Лето 1925 года | страница 52



Говоря это, я не лгал. Редко кому я так радовался, как Юру в то утро. Меня глушили развернутые жабры, загадочный свет кабинета и губы, неудовлетворенного исходом экспедиции, фантаста. Я лелеял справедливо прославленный нос. Я окружал стриженную ежиком голову нимбом пророка. Пиджак я покрывал фартуком гениального хирурга. Теперь, когда все миновало и надежды и разуверения можно сказать — как тот кретин — куклу, любил я эту тень, вывезенную на запад, заодно с великими идеями и с астраханской икрой. Юр, однако, сопротивлялся.

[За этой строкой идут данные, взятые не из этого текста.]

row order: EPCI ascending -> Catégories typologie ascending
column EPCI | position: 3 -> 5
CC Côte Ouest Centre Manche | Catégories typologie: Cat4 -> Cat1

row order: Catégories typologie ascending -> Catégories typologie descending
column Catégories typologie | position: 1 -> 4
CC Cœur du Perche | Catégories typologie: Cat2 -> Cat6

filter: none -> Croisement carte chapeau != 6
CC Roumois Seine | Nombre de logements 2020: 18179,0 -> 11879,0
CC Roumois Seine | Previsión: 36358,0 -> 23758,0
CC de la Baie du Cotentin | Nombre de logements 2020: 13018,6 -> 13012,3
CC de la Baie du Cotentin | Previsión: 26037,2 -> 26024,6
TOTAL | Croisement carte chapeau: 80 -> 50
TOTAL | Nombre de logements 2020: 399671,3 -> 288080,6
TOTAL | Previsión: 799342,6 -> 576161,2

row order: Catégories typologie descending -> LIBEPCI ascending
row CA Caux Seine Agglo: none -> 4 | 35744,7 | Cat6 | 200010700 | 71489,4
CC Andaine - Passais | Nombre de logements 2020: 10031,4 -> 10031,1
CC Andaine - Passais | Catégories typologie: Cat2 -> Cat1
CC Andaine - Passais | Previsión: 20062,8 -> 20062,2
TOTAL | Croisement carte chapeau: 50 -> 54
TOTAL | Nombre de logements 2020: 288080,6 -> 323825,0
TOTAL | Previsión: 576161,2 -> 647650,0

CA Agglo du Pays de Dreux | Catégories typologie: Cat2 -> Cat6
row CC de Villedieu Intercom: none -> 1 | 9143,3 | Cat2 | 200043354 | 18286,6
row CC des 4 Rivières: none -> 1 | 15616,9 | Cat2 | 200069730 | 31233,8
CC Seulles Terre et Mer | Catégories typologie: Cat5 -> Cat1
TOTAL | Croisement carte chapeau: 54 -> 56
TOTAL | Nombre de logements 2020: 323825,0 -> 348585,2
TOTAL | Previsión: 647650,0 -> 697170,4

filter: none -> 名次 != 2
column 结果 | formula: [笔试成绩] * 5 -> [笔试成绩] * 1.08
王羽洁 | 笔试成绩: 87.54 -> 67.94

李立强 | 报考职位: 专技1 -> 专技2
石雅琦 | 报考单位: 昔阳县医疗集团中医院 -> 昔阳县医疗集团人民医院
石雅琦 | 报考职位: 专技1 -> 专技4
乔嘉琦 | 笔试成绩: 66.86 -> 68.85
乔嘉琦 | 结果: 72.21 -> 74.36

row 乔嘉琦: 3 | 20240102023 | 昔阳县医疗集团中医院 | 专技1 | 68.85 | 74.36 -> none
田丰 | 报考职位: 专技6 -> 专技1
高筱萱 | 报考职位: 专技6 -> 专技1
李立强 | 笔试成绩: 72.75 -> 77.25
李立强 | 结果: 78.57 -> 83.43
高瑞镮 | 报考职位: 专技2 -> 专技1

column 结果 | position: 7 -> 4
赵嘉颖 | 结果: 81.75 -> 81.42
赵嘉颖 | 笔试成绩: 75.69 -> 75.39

— Стреляйте в кого хотите. Какое мне до этого дело? Или ни в кого не стреляйте. Убили рыбку — и будет. Теперь пишите некролог в стихах. Вы думаете, мне вас жалко? Ничуть. Впрочем, если на то пошло, скажу вам прямо — жалко. И того подлеца с банкой. Даже рыбку. Категорически всех. Это плохой признак. Вот вы написали „Курбова“. Дрянь! Почему это чекист вдруг дошел до пошлой жалости? Что за дамская сырость? Очень просто. Да потому, что ему себя жалко. Если человек к себе беспощаден, ему и других жалеть нечего. А остальное — любовь, кабаки и проклятое соглашательство. Как вы думаете, гражданин-писатель, может ли воздух влиять на идеи? Поскольку вы ставите вопрос о ликвидации, отвечу вам прямо — убить следует меня. Что я такое? Ком мяса. Логики доказывают, что человек лысеет постепенно. А я вот сразу потерял и форму и убеждения.

Я спрятал револьвер в карман — пусть ждет, пусть сам выберет мишень. Есть же какая-то связь, хоть и непонятная нам, между различными, с виду бессмысленными, поступками. Я жил, писал книги, ел телятину. Потом — неоплаченный счет и бархатная портьера, подобранный окурок и золотая рыбка. Самое глупое из всех человеческих божеств, самое простое и самое неоспоримое, как предсмертная икота или как яйцо страуса, которое зреет среди пустыни „рок“ в истлевшей тунике или сальная, кофейная, трехрублевая „судьба“ коломенских гадалок встало передо мной. Будь что будет! Если Юр потерял форму, если и он стал несчастной каракулей гонимого ветром дыма, — о какой же истине мне хлопотать?

Растерянные признания продолжались. Когда ломают дом, видны стены, на обоях следы картин, оттиски голов, повесть сна и пота. Не так падали слова Юра. Они казались величественными и невесомыми, как картонные города киносъемок. Оказывается, электрические гномы залезали и в чердачное окно. Они приносили с собой траур — марши джаз-банда, ржавое и нежное лязганье бледнеющих от безумия негров, крем „секрет вечной молодости“, свистки, гудки, поцелуи, огромное рыжее небо, над вечно бессонным городом и пучки трогательных, сифилитических роз. Призрак столицы — Юр увидел его, сердцебиение, определяемое лошадиными силами, и глаза в миллиард ваттов.